DATA RECORDS Block Start

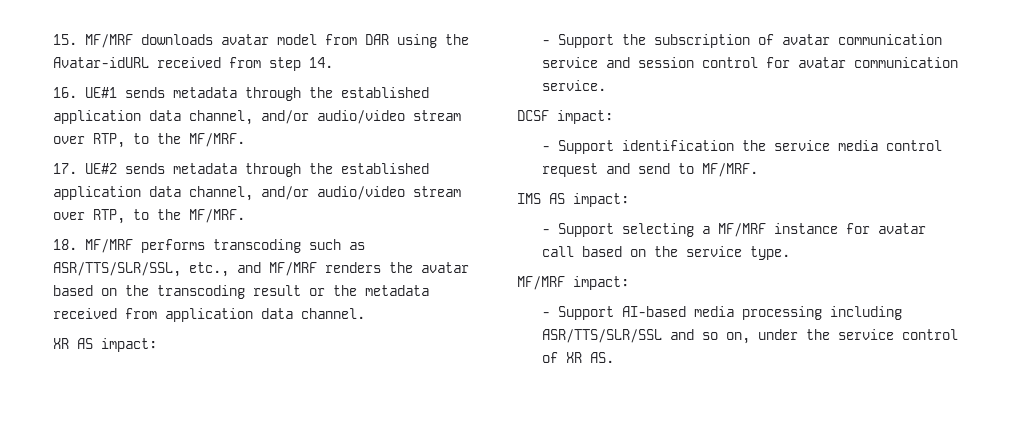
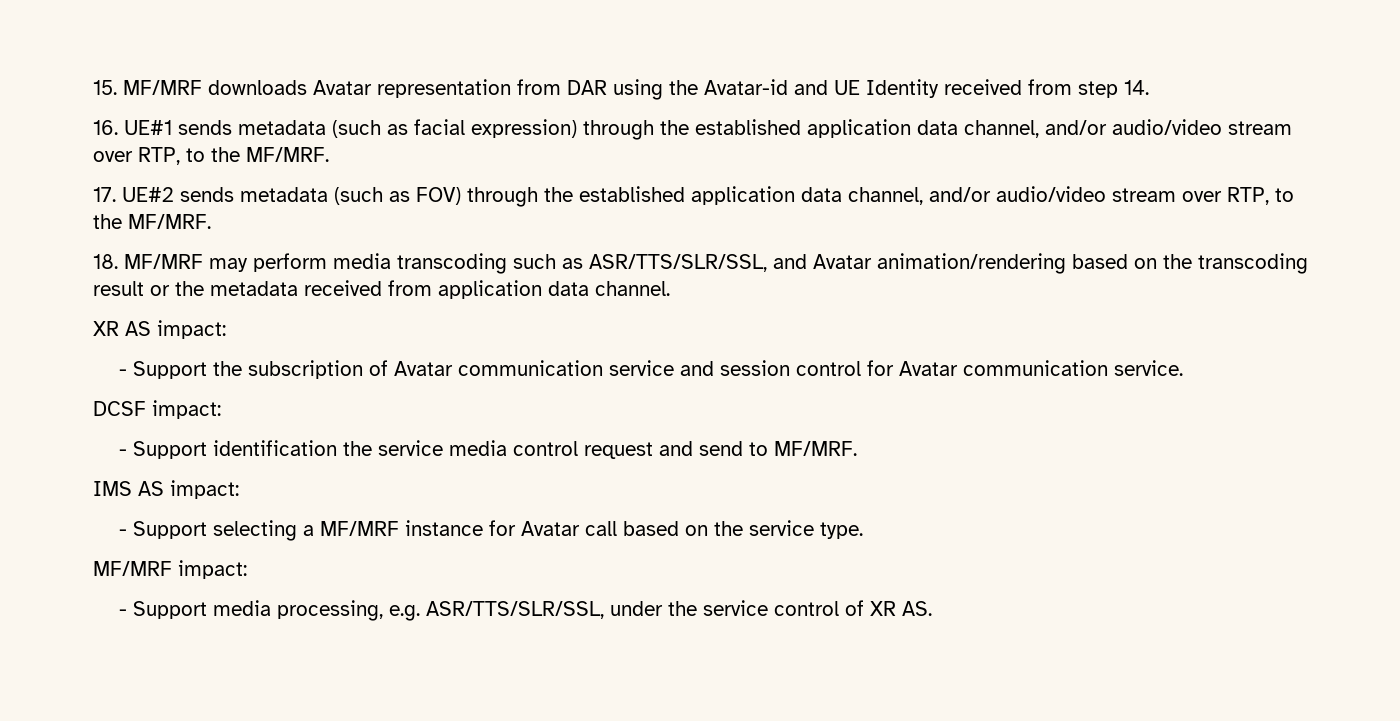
- 15. MF/MRF downloads avatar model from DAR using the Avatar-idURL received from step 14.
+ 15. MF/MRF downloads Avatar representation from DAR using the Avatar-id and UE Identity received from step 14.
- 16. UE#1 sends metadata through the established application data channel, and/or audio/video stream over RTP, to the MF/MRF.
+ 16. UE#1 sends metadata (such as facial expression) through the established application data channel, and/or audio/video stream over RTP, to the MF/MRF.
- 17. UE#2 sends metadata through the established application data channel, and/or audio/video stream over RTP, to the MF/MRF.
+ 17. UE#2 sends metadata (such as FOV) through the established application data channel, and/or audio/video stream over RTP, to the MF/MRF.
- 18. MF/MRF performs transcoding such as ASR/TTS/SLR/SSL, etc., and MF/MRF renders the avatar based on the transcoding result or the metadata received from application data channel.
+ 18. MF/MRF may perform media transcoding such as ASR/TTS/SLR/SSL, and Avatar animation/rendering based on the transcoding result or the metadata received from application data channel.
- - Support the subscription of avatar communication service and session control for avatar communication service.
+ - Support the subscription of Avatar communication service and session control for Avatar communication service.
- - Support selecting a MF/MRF instance for avatar call based on the service type.
+ - Support selecting a MF/MRF instance for Avatar call based on the service type.
- - Support AI-based media processing including ASR/TTS/SLR/SSL and so on, under the service control of XR AS.
+ - Support media processing, e.g. ASR/TTS/SLR/SSL, under the service control of XR AS.

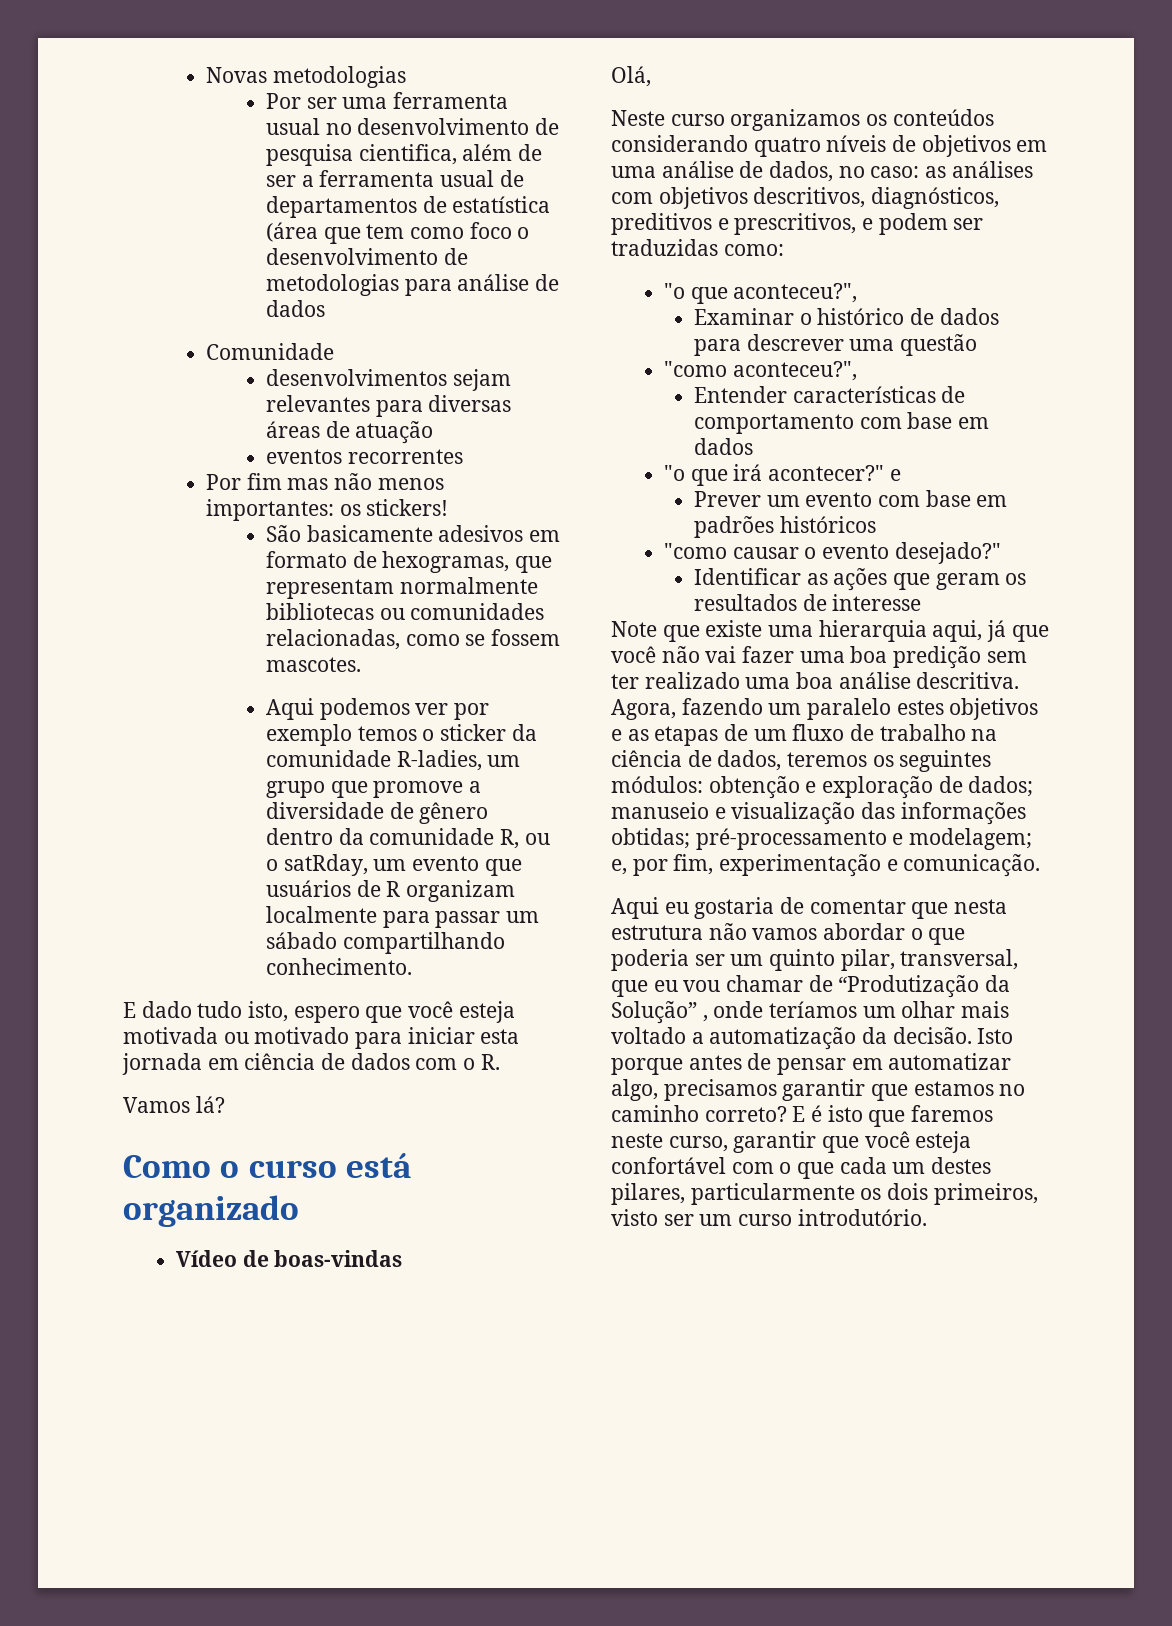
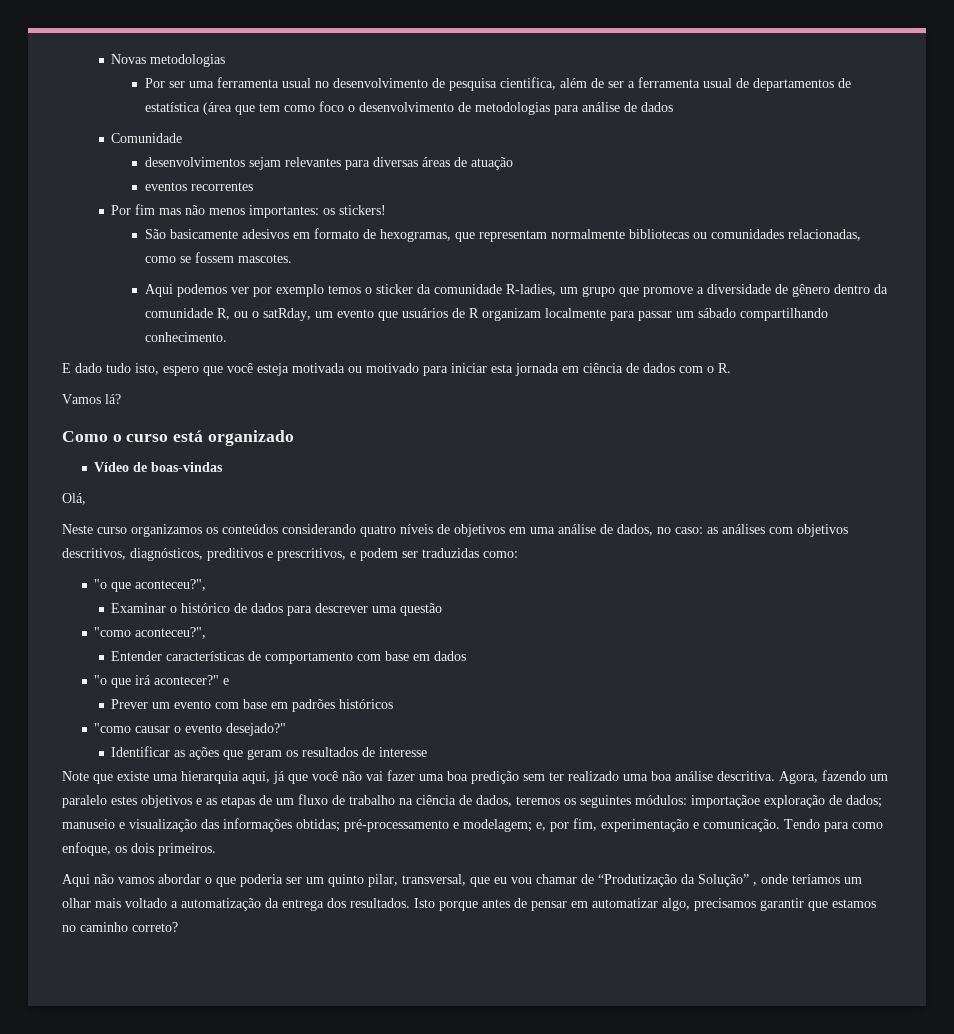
- obtenção e exploração de dados;
+ importaçãoe exploração de dados;
- e, por fim, experimentação e comunicação.
- Aqui eu gostaria de comentar que nesta estrutura não vamos abordar o que poderia ser um quinto pilar, transversal, que eu vou chamar de “Produtização da Solução” , onde teríamos um olhar mais voltado a automatização da decisão.
+ e, por fim, experimentação e comunicação. Tendo para como enfoque, os dois primeiros.
+ Aqui não vamos abordar o que poderia ser um quinto pilar, transversal, que eu vou chamar de “Produtização da Solução” , onde teríamos um olhar mais voltado a automatização da entrega dos resultados.
- E é isto que faremos neste curso, garantir que você esteja confortável com o que cada um destes pilares, particularmente os dois primeiros, visto ser um curso introdutório.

DATA RECORDS Block End

§ PROBLEM DETAILS
Your output should be the full set of entries above, restated word for word and free of pictures.

§ SOLUTION TO THIS TASK
- 15. MF/MRF downloads avatar model from DAR using the Avatar-idURL received from step 14.
+ 15. MF/MRF downloads Avatar representation from DAR using the Avatar-id and UE Identity received from step 14.
- 16. UE#1 sends metadata through the established application data channel, and/or audio/video stream over RTP, to the MF/MRF.
+ 16. UE#1 sends metadata (such as facial expression) through the established application data channel, and/or audio/video stream over RTP, to the MF/MRF.
- 17. UE#2 sends metadata through the established application data channel, and/or audio/video stream over RTP, to the MF/MRF.
+ 17. UE#2 sends metadata (such as FOV) through the established application data channel, and/or audio/video stream over RTP, to the MF/MRF.
- 18. MF/MRF performs transcoding such as ASR/TTS/SLR/SSL, etc., and MF/MRF renders the avatar based on the transcoding result or the metadata received from application data channel.
+ 18. MF/MRF may perform media transcoding such as ASR/TTS/SLR/SSL, and Avatar animation/rendering based on the transcoding result or the metadata received from application data channel.
- - Support the subscription of avatar communication service and session control for avatar communication service.
+ - Support the subscription of Avatar communication service and session control for Avatar communication service.
- - Support selecting a MF/MRF instance for avatar call based on the service type.
+ - Support selecting a MF/MRF instance for Avatar call based on the service type.
- - Support AI-based media processing including ASR/TTS/SLR/SSL and so on, under the service control of XR AS.
+ - Support media processing, e.g. ASR/TTS/SLR/SSL, under the service control of XR AS.

- obtenção e exploração de dados;
+ importaçãoe exploração de dados;
- e, por fim, experimentação e comunicação.
- Aqui eu gostaria de comentar que nesta estrutura não vamos abordar o que poderia ser um quinto pilar, transversal, que eu vou chamar de “Produtização da Solução” , onde teríamos um olhar mais voltado a automatização da decisão.
+ e, por fim, experimentação e comunicação. Tendo para como enfoque, os dois primeiros.
+ Aqui não vamos abordar o que poderia ser um quinto pilar, transversal, que eu vou chamar de “Produtização da Solução” , onde teríamos um olhar mais voltado a automatização da entrega dos resultados.
- E é isto que faremos neste curso, garantir que você esteja confortável com o que cada um destes pilares, particularmente os dois primeiros, visto ser um curso introdutório.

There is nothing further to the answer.